- What you should do -
Among the lines below, which ones contain the word "Dias"? Copy every such line.

- Task input -
━━━━━━━━

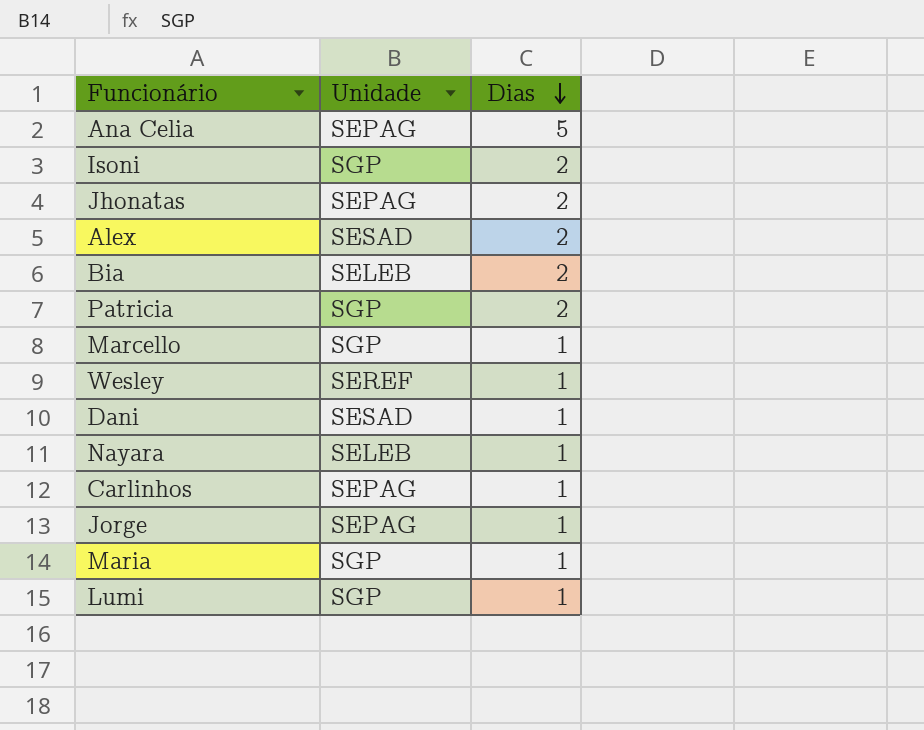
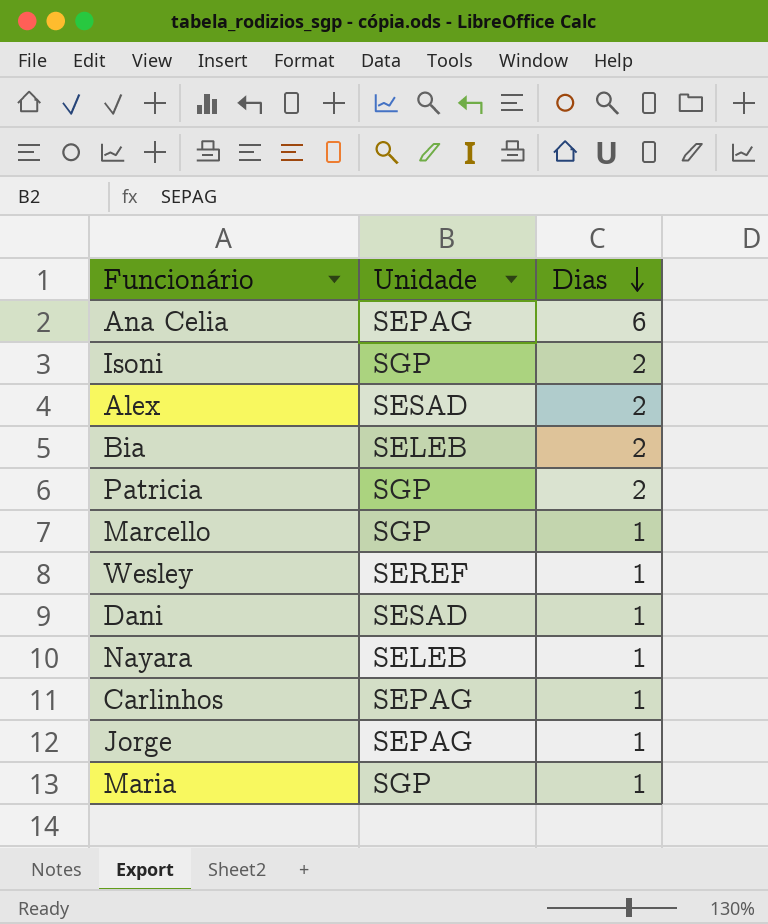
row Jhonatas: SEPAG | 2 -> none
row Lumi: SGP | 1 -> none
Ana Celia | Dias: 5 -> 6

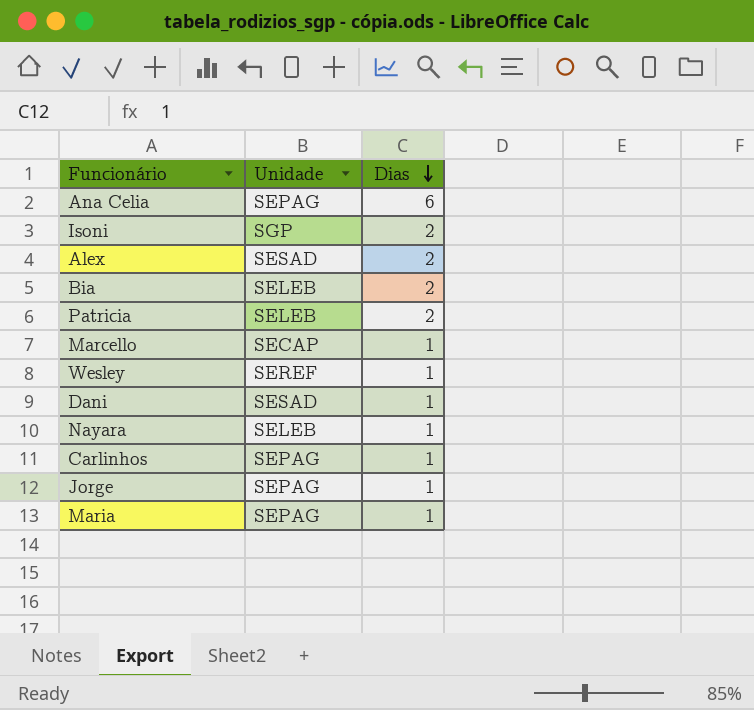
Patricia | Unidade: SGP -> SELEB
Marcello | Unidade: SGP -> SECAP
Maria | Unidade: SGP -> SEPAG

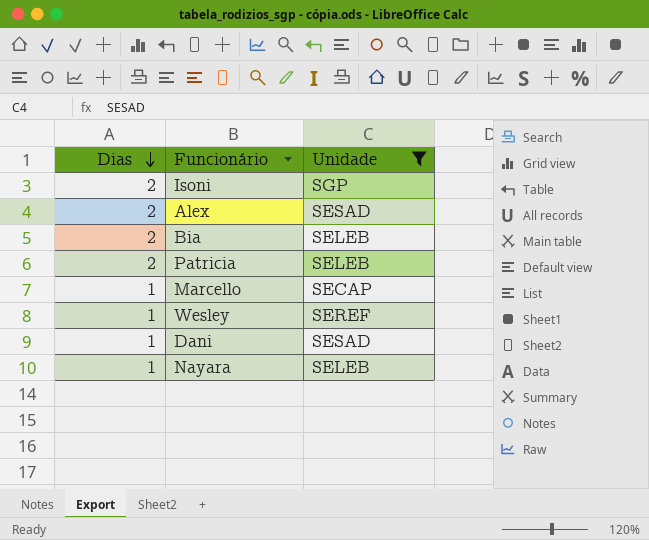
filter: none -> Unidade != SEPAG
column Dias | position: 3 -> 1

━━━━━━━━

- Answer space -
Ana Celia | Dias: 5 -> 6
column Dias | position: 3 -> 1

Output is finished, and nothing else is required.